Each line of the records containing "logo" is to be copied out and returned.

--- --- ---

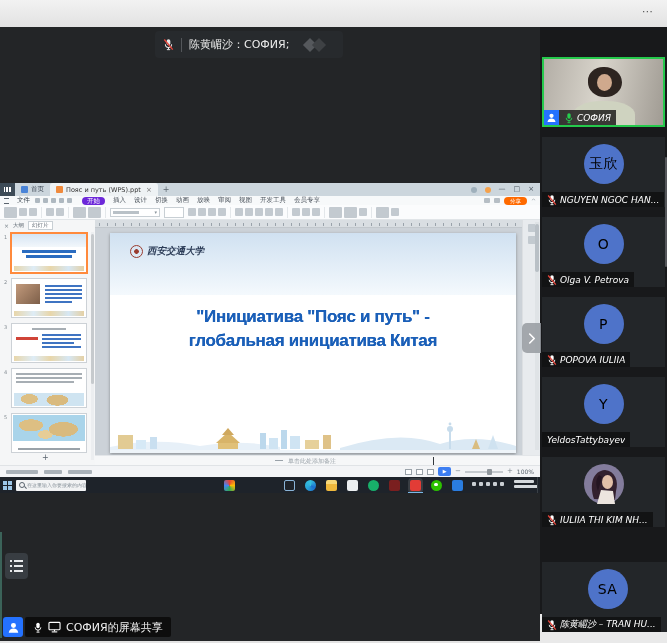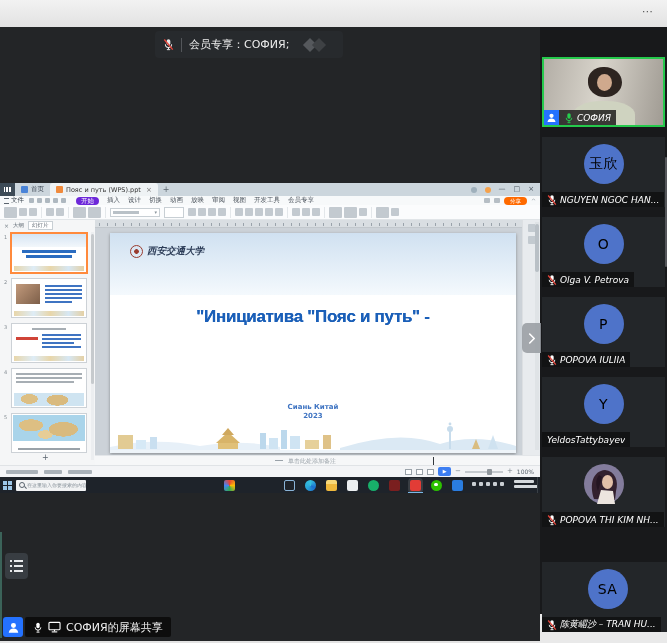--- a/index.html
+++ b/index.html
@@ -35,21 +35,21 @@
   .tab-doc .ticon{background:#f08a3c;}
   .tab-doc .ttxt{white-space:nowrap;overflow:hidden;max-width:86px;font-size:6.5px;}
   .tab-doc .tclose{font-size:7px;color:#777;margin-left:2px;}
   .tab-plus{font-size:8px;color:#5a646e;padding:0 5px;}
   .title-right{margin-left:auto;display:flex;align-items:center;gap:8px;padding-right:6px;}
   .title-mini{width:6px;height:6px;border-radius:50%;background:#9fb0bc;}
   .title-mini.orange{background:#f5a14b;}
   .winbtn{font-size:7px;color:#47525c;line-height:1;}
   
   .wps-menubar{position:absolute;left:0;top:13px;width:540px;height:9px;background:#f7f9fa;display:flex;align-items:center;border-bottom:1px solid #e7eaec;}
-  .m-file{display:flex;align-items:center;gap:2px;font-size:6.5px;color:#3c4650;padding:0 5px 0 4px;}
+  .m-file{display:flex;align-items:center;gap:8px;font-size:6.5px;color:#3c4650;padding:0 5px 0 4px;}
   .m-file i{display:block;width:5px;height:4px;border-top:1px solid #5a646e;border-bottom:1px solid #5a646e;}
   .qa-icons{display:flex;gap:3px;margin-right:6px;}
   .qa-icons b{width:5px;height:5px;background:#aeb8c0;border-radius:1px;}
   .menu-item{font-size:6.5px;color:#474f58;margin:0 4px;white-space:nowrap;}
   .menu-item.active{background:#6d28d9;color:#fff;border-radius:6px;padding:0 5px;line-height:8px;}
   .menu-right{margin-left:auto;display:flex;align-items:center;gap:4px;padding-right:4px;}
   .menu-right b{width:6px;height:5px;background:#b6bec5;border-radius:1px;}
   .share-btn{background:#ff6a00;color:#fff;font-size:5.5px;border-radius:4px;padding:1px 6px;line-height:6px;}
   .menu-caret{font-size:6px;color:#8a949c;}
   
@@ -199,21 +199,21 @@
 
   <div class="abs speak-pill">
     <svg width="11" height="13" viewBox="0 0 12 14">
       <rect x="4" y="1.2" width="4" height="6.6" rx="2" fill="#e8e8e8"></rect>
       <path d="M2.6 6.8a3.4 3.4 0 0 0 6.8 0" fill="none" stroke="#e8e8e8" stroke-width="1.1"></path>
       <line x1="6" y1="10.2" x2="6" y2="12" stroke="#e8e8e8" stroke-width="1.1"></line>
       <line x1="4.2" y1="12.6" x2="7.8" y2="12.6" stroke="#e8e8e8" stroke-width="1.1"></line>
       <line x1="1.4" y1="1.6" x2="10.6" y2="12.6" stroke="#e8473c" stroke-width="1.5"></line>
     </svg>
     <span class="sep"></span>
-    <span class="speak-text"><span>会员专享：</span><span>СОФИЯ;</span></span>
+    <span class="speak-text"><span>陈黄嵋沙：</span><span>СОФИЯ;</span></span>
     <span class="diamonds">
         <i class="dm dm1"></i>
         <i class="dm dm2"></i>
       </span>
   </div>
 
   <div class="abs wps">
 
     <div class="wps-titlebar">
       <div class="wps-logo">
@@ -383,24 +383,21 @@
           <i></i>
         </div>
       <div class="slide">
         <div class="slide-sky"></div>
         <div class="slide-logo">
           <span class="seal"></span>
           <span class="univ">西安交通大学</span>
         </div>
         <div class="slide-title">
           <div>"Инициатива "Пояс и путь" -</div>
-        </div>
-        <div class="slide-loc">
-          <div>Сиань Китай</div>
-          <div>2023</div>
+          <div>глобальная инициатива Китая</div>
         </div>
         <svg class="skyline" viewBox="0 0 406 36">
           <path d="M0,30 Q45,20 90,29 Q130,22 170,30 L170,36 L0,36 Z" fill="#e7f0f8"></path>
           <path d="M230,31 Q290,12 330,27 Q365,16 406,29 L406,36 L230,36 Z" fill="#dbe9f4"></path>
           <rect x="8" y="18" width="15" height="14" fill="#e2cb93"></rect>
           <rect x="26" y="23" width="10" height="9" fill="#d6e9f6"></rect>
           <rect x="40" y="20" width="7" height="12" fill="#c9dff0"></rect>
           <path d="M106,26 L118,15 L130,26 Z" fill="#d8b469"></path>
           <rect x="108" y="26" width="20" height="6" fill="#e0c078"></rect>
           <path d="M112,18 L118,11 L124,18 Z" fill="#cfa85e"></path>
@@ -633,21 +630,21 @@
           </div>
           <div class="tile-label">
             <span class="name-pill">
               <svg width="10" height="12" viewBox="0 0 12 14">
                 <rect x="4" y="1.2" width="4" height="6.6" rx="2" fill="#fff"></rect>
                 <path d="M2.6 6.8a3.4 3.4 0 0 0 6.8 0" fill="none" stroke="#fff" stroke-width="1.1"></path>
                 <line x1="6" y1="10.2" x2="6" y2="12" stroke="#fff" stroke-width="1.1"></line>
                 <line x1="4.2" y1="12.6" x2="7.8" y2="12.6" stroke="#fff" stroke-width="1.1"></line>
                 <line x1="1.4" y1="1.6" x2="10.6" y2="12.6" stroke="#e8473c" stroke-width="1.5"></line>
               </svg>
-              <span class="p-name">POPOVA THI KIM NH...</span>
+              <span class="p-name">IULIIA THI KIM NH...</span>
             </span>
           </div>
         </div>
         <div class="tile" style="top: 535px; padding-left: 8px;">
           <div class="avatar">
             <span class="av-text">SA</span>
           </div>
           <div class="tile-label">
             <span class="name-pill">
               <svg width="10" height="12" viewBox="0 0 12 14">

--- --- ---

# Exercise output:
       <div class="wps-logo">
         <div class="slide-logo">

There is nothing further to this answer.